バレンタイン小話「三郎〜!!」
手を振ってやってくる謝憐に花城は顔を上げる。
「兄さん!!」
「おはよう、呼び出して悪かったね」
「いいや、ちょうど兄さんに連絡しようとしてたんだ」
少し声が弾む。
だって、今日はバレンタインデーだ。少しは期待していいはず。
「そうだったのか」
会えて良かったと、頬を桃色に染めて謝憐は微笑む。
僕の天使は何て可愛いのだろう。
「それで、三郎。これ」
渡されたのは小さな紙袋。
「大したものではないんだけど、あ、味見はした。食べられると思う・・・んだけど」
ゴニョゴニョと語尾が消えていく。
しかし、聞き取れなくても聊かの問題もない。

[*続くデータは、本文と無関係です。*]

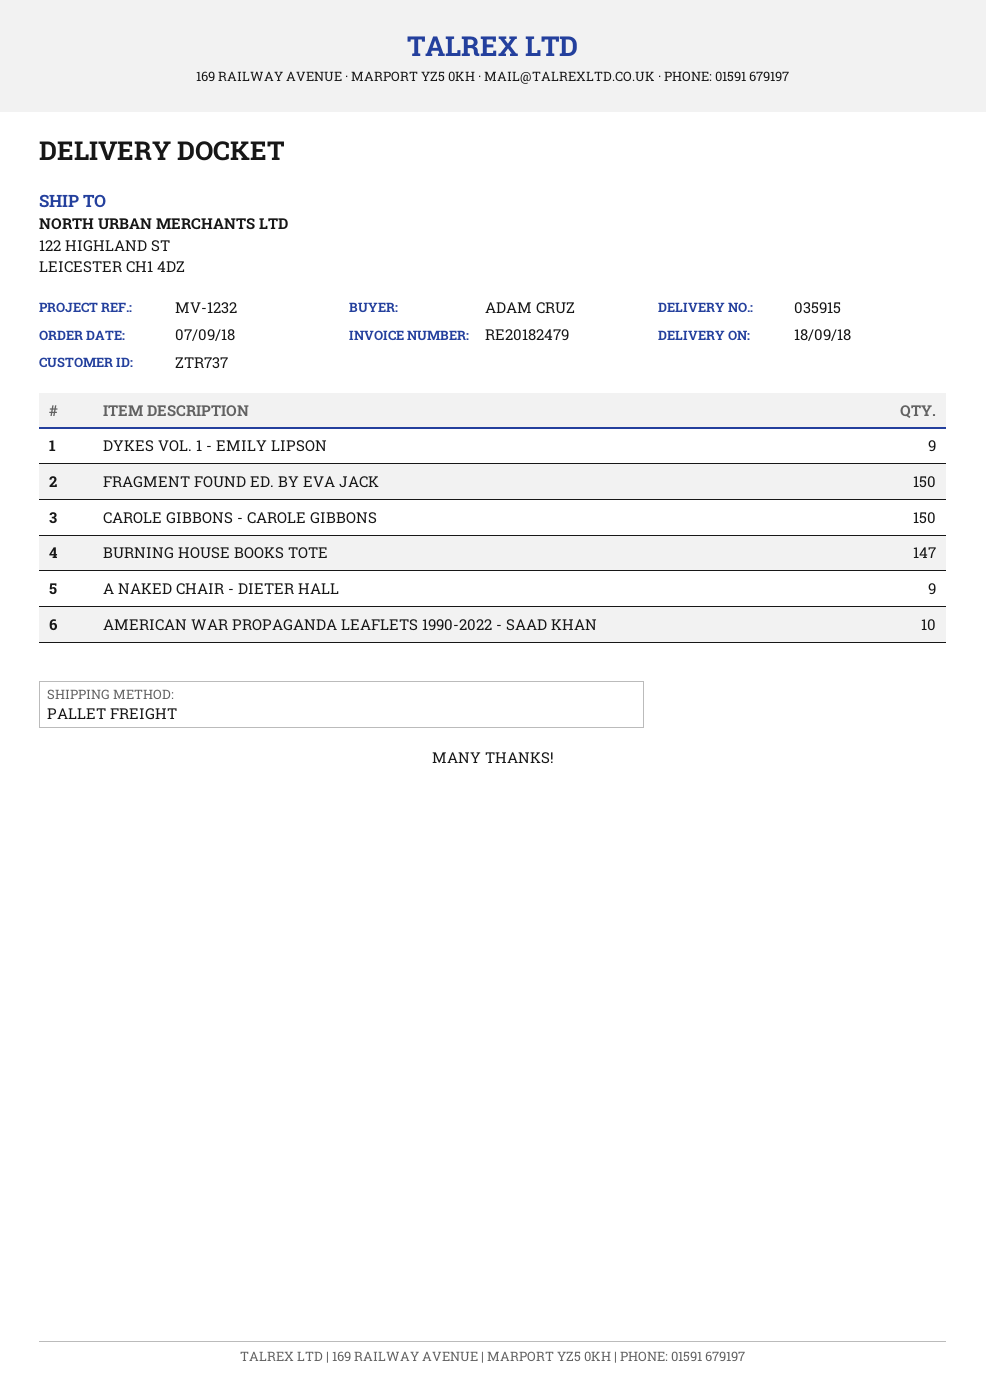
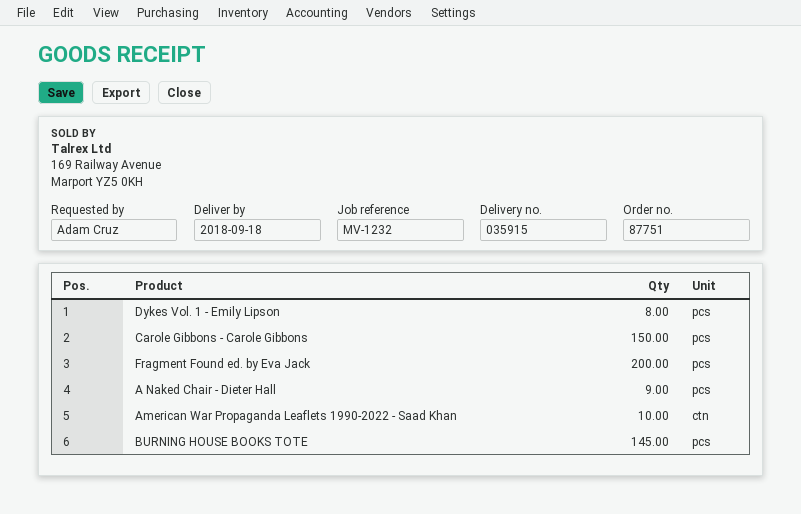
DYKES VOL. 1 - EMILY LIPSON: 9 -> 8
FRAGMENT FOUND ED. BY EVA JACK: 150 -> 200
BURNING HOUSE BOOKS TOTE: 147 -> 145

その時すでに花城の意識は飛びかかっていた。
「手作りなの!?」
神からの手作り菓子。これは神の食べ物だ。
生きてて良かったと、涙が溢れそうになる。
「三郎、おーい・・・」
紙袋を両手に持ったまま、天に召されそうになっている恋人に、謝憐は苦笑いをする。
「大事にします!」
「いや、食べてね」
あの部屋に飾られるのが想像出来て、先に注意をする。
「そんなに日持ちしないだろうし」
ただでさえ、自分の作ったものは友人たちからは劇物扱いされている。
これ以上は命の保証は出来ないと。
「・・・じゃあ、たべます」
「随分未練がある顔だな」
「貴方が手ずから作ったものを頂けるなんて、滅多にない機会です」
「そう?」
「そうですよ」
ふーん、と謝憐は少し考えて、そうだ。と手を叩く。
「私が毎日ご飯を作ってあげれば良いんだ!」
「へ?」
間抜けだ。すごく間抜けな声がした。
ただ、あまりの驚愕に花城は取り繕うことも出来ない。
「「・・・・・」」
それってプロポーズなんじゃ・・・
口から滑り落ちた言葉の重大さにやっと謝憐は気がついて慌てる。
「あ、いや、そのこれはだね・・・」
「も、勿論、お願いします!!」
「は、はい!!よろしくお願いします!!」
お互い真っ赤になりながら目線が合うと、堪え切れずに笑い出す。
一頻り笑気を吐き出すと、花城は自分のコートのポケットに手を入れる。
「・・・これじゃ、格好がつかない」
唇を尖らせながら差し出した。
小さな箱は・・・
謝憐の目が驚きで大きく開く。
「こ、これ・・・わ、たしに?」
「はい、ずっと一緒にいましょう」
震える指先で箱を開けると、チョコレートより甘く、鮮やかで輝くものが入っていた。
「もちろんだ!!」
謝憐は全力で花城に抱きついた。